Funeral Etiquette

If someone you know has passed, you may have been invited to attend the funeral service. If this is the first funeral you will attend, it can be helpful to have a certain amount of guidelines to follow in terms of proper funeral etiquette.  We made a list below of some proper American funeral etiquette behavior.

Funeral Etiquette  – Before the Service

After you’ve heard about the passing of someone you know,  there are a variety of different things you are able to do to show your concern and sympathy.  Sending a sympathy card to the family, visiting the home of the family, a short phone call as well as preparing some food for the grieving family. Offering condolences in these ways are all very common.

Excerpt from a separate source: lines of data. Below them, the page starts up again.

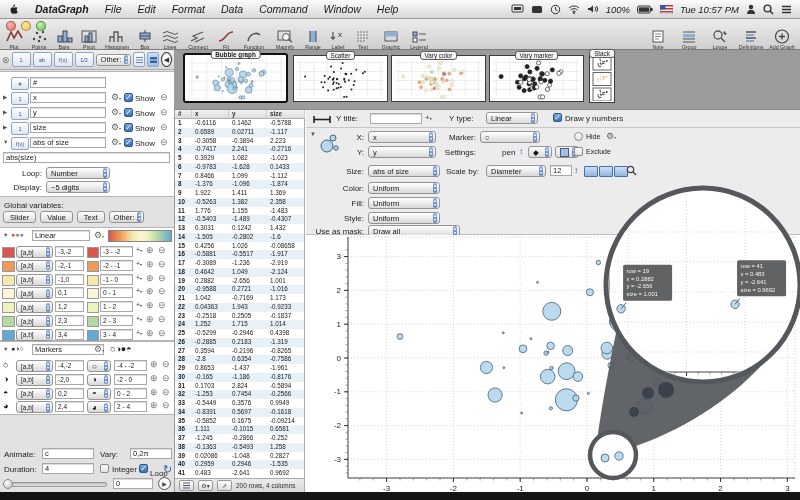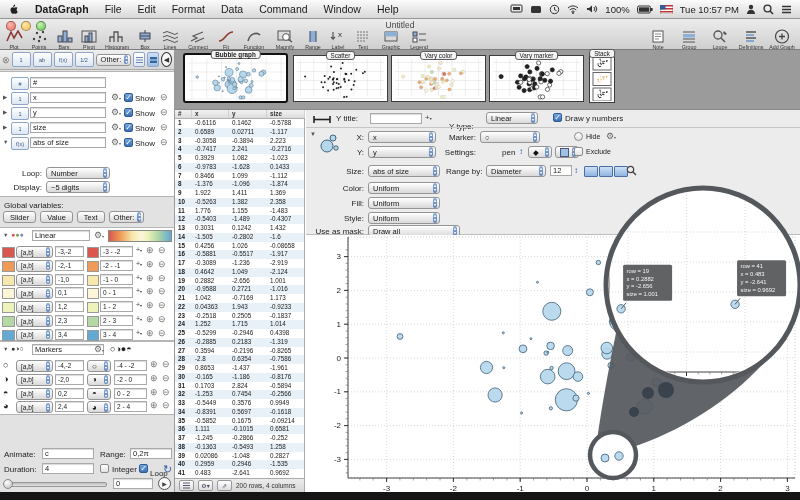--- a/index.html
+++ b/index.html
@@ -1,21 +1,21 @@
 <!DOCTYPE html>
 <html><head>
 <meta charset="utf-8">
 <style>
   html,body{margin:0;padding:0;background:#222;}
   #app{position:relative;width:800px;height:500px;overflow:hidden;background:#fff;
        font-family:"Liberation Sans",sans-serif;color:#1a1a1a;-webkit-font-smoothing:antialiased;}
   .abs{position:absolute;}
   
   .menubar{left:0;top:0;width:800px;height:19px;background:linear-gradient(#fbfbfb,#d8d8d8);
-           border-bottom:1px solid #979797;display:flex;align-items:center;font-size:10.5px;box-sizing:border-box;}
+           border-bottom:1px solid #979797;display:flex;align-items:center;font-size:10.5px;box-sizing:border-box;font-style:italic;}
   .menubar .mitem{padding:0 8px;white-space:nowrap;}
   .menubar .appname{font-weight:bold;}
   .mb-right{margin-left:auto;display:flex;align-items:center;gap:7px;padding-right:8px;font-size:9.5px;}
   .sicon{display:inline-flex;align-items:center;}
   
   .chrome{left:0;top:19px;width:800px;height:31px;background:linear-gradient(#ececec,#cfcfcf);
           border-bottom:1px solid #7e7e7e;box-sizing:border-box;}
   .titletext{left:0;top:20px;width:800px;text-align:center;font-size:8.5px;color:#444;}
   .lights{left:6px;top:21px;display:flex;gap:5px;}
   .light{width:8px;height:8px;border-radius:50%;border:0.5px solid rgba(0,0,0,.35);}
@@ -163,21 +163,20 @@
         </span>
     </span>
   </div>
 
   <div class="abs chrome"></div>
   <div class="abs lights">
     <span class="light" style="background:radial-gradient(circle at 35% 30%,#ffb9b3,#ec6a5e)"></span>
     <span class="light" style="background:radial-gradient(circle at 35% 30%,#ffe9a8,#f5bf4f)"></span>
     <span class="light" style="background:radial-gradient(circle at 35% 30%,#c9f2b2,#61c454)"></span>
   </div>
-  <div class="abs titletext">Untitled</div>
   <div class="abs toolrow" id="toolrow">
       <div class="titem">
         <svg width="18" height="15">
           <polyline points="2,12 6,3 9,9 13,2 17,9" fill="none" stroke="#8c3a32" stroke-width="1.6"></polyline>
         </svg>
         <span class="tlabel">Plot</span>
       </div>
       <div class="titem">
         <svg width="18" height="15">
           <g fill="#444">
@@ -401,20 +400,21 @@
         </div>
         <div class="abs" style="left:0;top:64px;width:174px;height:14px">
           <span class="abs" style="left:3px;top:3px;font-size:5.5px;color:#555">▼</span>
           <span class="abs typebtn" style="left:11px;top:1px;width:16px;height:11px">f(x)</span>
           <span class="abs fld" style="left:30px;top:1px;width:76px">abs of size</span>
           <span class="abs gear" style="left:111px;top:2px">⚙<span style="font-size:4px">▾</span></span>
           <span class="abs cb on" style="left:124px;top:2px">✓</span>
           <span class="abs slabel" style="left:135px;top:3px">Show</span>
           <span class="abs pm" style="left:160px;top:2px">⊖</span>
         </div>
+        <span class="abs fld" style="left:3px;top:80px;width:167px">abs(size)</span>
         <span class="abs slabel rightlbl" style="left:10px;top:97px;width:32px">Loop:</span>
         <span class="abs sel" style="left:46px;top:95px;width:64px">Number<b class="ud">
             <span>▴</span>
             <span>▾</span>
           </b></span>
         <span class="abs slabel rightlbl" style="left:4px;top:111px;width:38px">Display:</span>
         <span class="abs sel" style="left:46px;top:109px;width:64px">~5 digits<b class="ud">
             <span>▴</span>
             <span>▾</span>
           </b></span>
@@ -597,21 +597,21 @@
             </b></span>
     <span class="abs fld" style="left:114px;top:1px;width:33px;font-size:6.5px">2 - 4</span>
     <span class="abs pm" style="left:150px;top:1px">⊕</span>
     <span class="abs pm" style="left:162px;top:1px">⊖</span>
         </div>
       </div>
 
     <div class="abs" style="left:0;top:396px;width:175px;height:46px">
       <span class="abs slabel" style="left:4px;top:4px">Animate:</span>
       <span class="abs fld" style="left:42px;top:2px;width:52px">c</span>
-      <span class="abs slabel" style="left:100px;top:4px">Range:</span>
+      <span class="abs slabel" style="left:100px;top:4px">Vary:</span>
       <span class="abs fld" style="left:130px;top:2px;width:42px">0,2π</span>
       <span class="abs slabel" style="left:4px;top:19px">Duration:</span>
       <span class="abs fld" style="left:42px;top:17px;width:52px">4</span>
       <span class="abs cb" style="left:100px;top:18px"></span>
       <span class="abs slabel" style="left:112px;top:19px">Integer</span>
       <span class="abs cb on" style="left:139px;top:18px">✓</span>
       <span class="abs slabel" style="left:150px;top:23px">Loop</span>
       <span class="abs" style="left:163px;top:17px;font-size:11px;color:#2b5ea8">↻</span>
       <span class="abs" style="left:5px;top:36px;width:100px;height:3px;border:1px solid #999;border-radius:2px;background:linear-gradient(#bbb,#e5e5e5)"></span>
       <span class="abs" style="left:3px;top:33px;width:8px;height:8px;border-radius:50%;background:radial-gradient(circle at 35% 30%,#fff,#bbb);border:1px solid #888"></span>
@@ -1176,21 +1176,21 @@
     <span class="abs sicon" style="left:6px;top:5px">
         <svg width="20" height="9">
           <line x1="2" y1="1" x2="2" y2="8" stroke="#222" stroke-width="1.6"></line>
           <line x1="18" y1="1" x2="18" y2="8" stroke="#222" stroke-width="1.6"></line>
           <line x1="2" y1="4.5" x2="18" y2="4.5" stroke="#222" stroke-width="1.6"></line>
         </svg>
       </span>
     <span class="abs slabel" style="left:30px;top:4px">Y title:</span>
     <span class="abs fld" style="left:64px;top:3px;width:52px"></span>
     <span class="abs" style="left:119px;top:3px;font-size:8px;color:#444">+<span style="font-size:4px">▾</span></span>
-    <span class="abs slabel" style="left:143px;top:12px">Y type:</span>
+    <span class="abs slabel" style="left:143px;top:4px">Y type:</span>
     <span class="abs sel" style="left:180px;top:2px;width:52px">
         <span>Linear</span>
         <b class="ud">
           <span>▴</span>
           <span>▾</span>
         </b>
       </span>
     <span class="abs cb on" style="left:247px;top:3px">✓</span>
     <span class="abs slabel" style="left:259px;top:4px">Draw y numbers</span>
     <span class="divider"></span>
@@ -1253,21 +1253,21 @@
     <span class="abs slabel" style="left:280px;top:38px;font-size:7px">Exclude</span>
 
     <span class="abs slabel rightlbl" style="left:16px;top:57px;width:42px">Size:</span>
     <span class="abs sel" style="left:62px;top:55px;width:72px">
         <span>abs of size</span>
         <b class="ud">
           <span>▴</span>
           <span>▾</span>
         </b>
       </span>
-    <span class="abs slabel" style="left:140px;top:57px">Range by:</span>
+    <span class="abs slabel" style="left:140px;top:57px">Scale by:</span>
     <span class="abs sel" style="left:180px;top:55px;width:60px">
         <span>Diameter</span>
         <b class="ud">
           <span>▴</span>
           <span>▾</span>
         </b>
       </span>
     <span class="abs fld" style="left:244px;top:55px;width:22px">12</span>
     <span class="abs bluearr" style="left:268px;top:56px">↕</span>
     <span class="abs" style="left:278px;top:56px"><span class="winicon"></span><span class="winicon"></span><span class="winicon"></span></span>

Sometimes too much can be overwhelming. You should think and even ask what would actually benefit the grieving family.  Sometimes good friends and family visit the house too frequently unannounced, talk for hours on the phone and bring too much food that ends up going to waste. This can be difficult for the grieving family. It is best to contact them, and you may ask what it is they would need at this time.

Funeral Flowers are another great way to show your condolences.  Memorial donations to different charities is also another nice way. You should pay attention to what the family wishes rather than what you think is best. For help choosing the right kind of Funeral Flowers read our article, to buy Sympathy Flowers visit out Online Florist Shop.

Often times, there will be a planned visitation at the funeral home. If you would like to go to the visitation, keep in mind that you’re reason for visiting is to support the grieving family.  Be respectful and brief.  Offers of condolences, prayers and hugs help the family during that moment.  You may view the remains or not, it is up to you. Do this after you’ve spoken with the family.


Funeral Etiquette – During the Service

Traditional solemn funeral services are as widespread in the United States as they used to be. Regardless, there is still a certain amount a etiquette required for this emotional service.  Listed below are some guidelines that should be followed:

Clothing: Wearing black clothing nowadays is not required, although keep it in good taste. Provocative and flashy is never appropriate.  At times, a family will organize a casual graveside service where casual clothing is appropriate.  Aside from circumstances such as this, it is better to steer clear of T-shirts, shorts and jeans when attending a funeral service.  So how should you think of dressing.  Think of a type of business attire instead of everyday casual.

Children: Whether your attending the funeral of a closed loved one or an acquaintance, if you have a young child, you may want to think about the disturbance he or she could cause during the service by crying.  If a child is crying loudly during a tribute or eulogy, this may be very disruptive for all who are attending, and may spark unwanted emotions in those who have a difficult time coping with their loss.  It may be best to leave them in a daycare during the service or find out in the funeral home has a cry room for toddlers or infants.

Funeral Behavior:  While each funeral is unique, some funeral celebrate a person’s life and are happy and joyous, while others tend to be solemn and formal, there are some general behaviors you will see in almost every funeral in the United States.

Generally the family of the deceased has a designated area to sit when the service begins.  When no ushers are present, find a seat behind the first 2 or 3 rows allowing room for the family to sit together at the front.

Many services have music, religious observances and or poetry. These are usually meaningful to the deceased. Pay attention and respect what is being said at that time. Don’t  talk to others during this time.  Turn off any communication devices such as cell phones, pagers. You could also mute these, although answering a text message during a eulogy would be frowned upon.

If you have not been given a funeral program or an order of service, watching the family will give you an indication of what will be happening next. The family is generally the first to leave while the pallbearers escort the body in the casket, if it is present during the service. Remain in your seat until the family has left, and or watch for the signal by the ushers to leave.

Funeral Etiquette  – After the Service

Something a bit interesting can sometimes happen towards the end of the funeral service. People close the deceased who have been quiet and grieving for days sometimes feel a sense of relief and at this time feel more relaxed and smile a bit.  However, this does not mean that others should begin talking loudly.

As the attendees start to head towards the grave site, continue to keep a respectful tone.  This is not the time for children to be running around different graves and making jokes or being loud.

Generally the burial ceremony is brief. Afterwards there may be a funeral dinner.  If you are not part of the family, it is time to say goodbye and leave, unless someone from the family has said that attendees outside the family are welcome to join.

Keep in mind that services vary all over the country. You are present to support the family who has lost a loved one. Being kind and respectful will always guide you to be well accepted in a funeral service.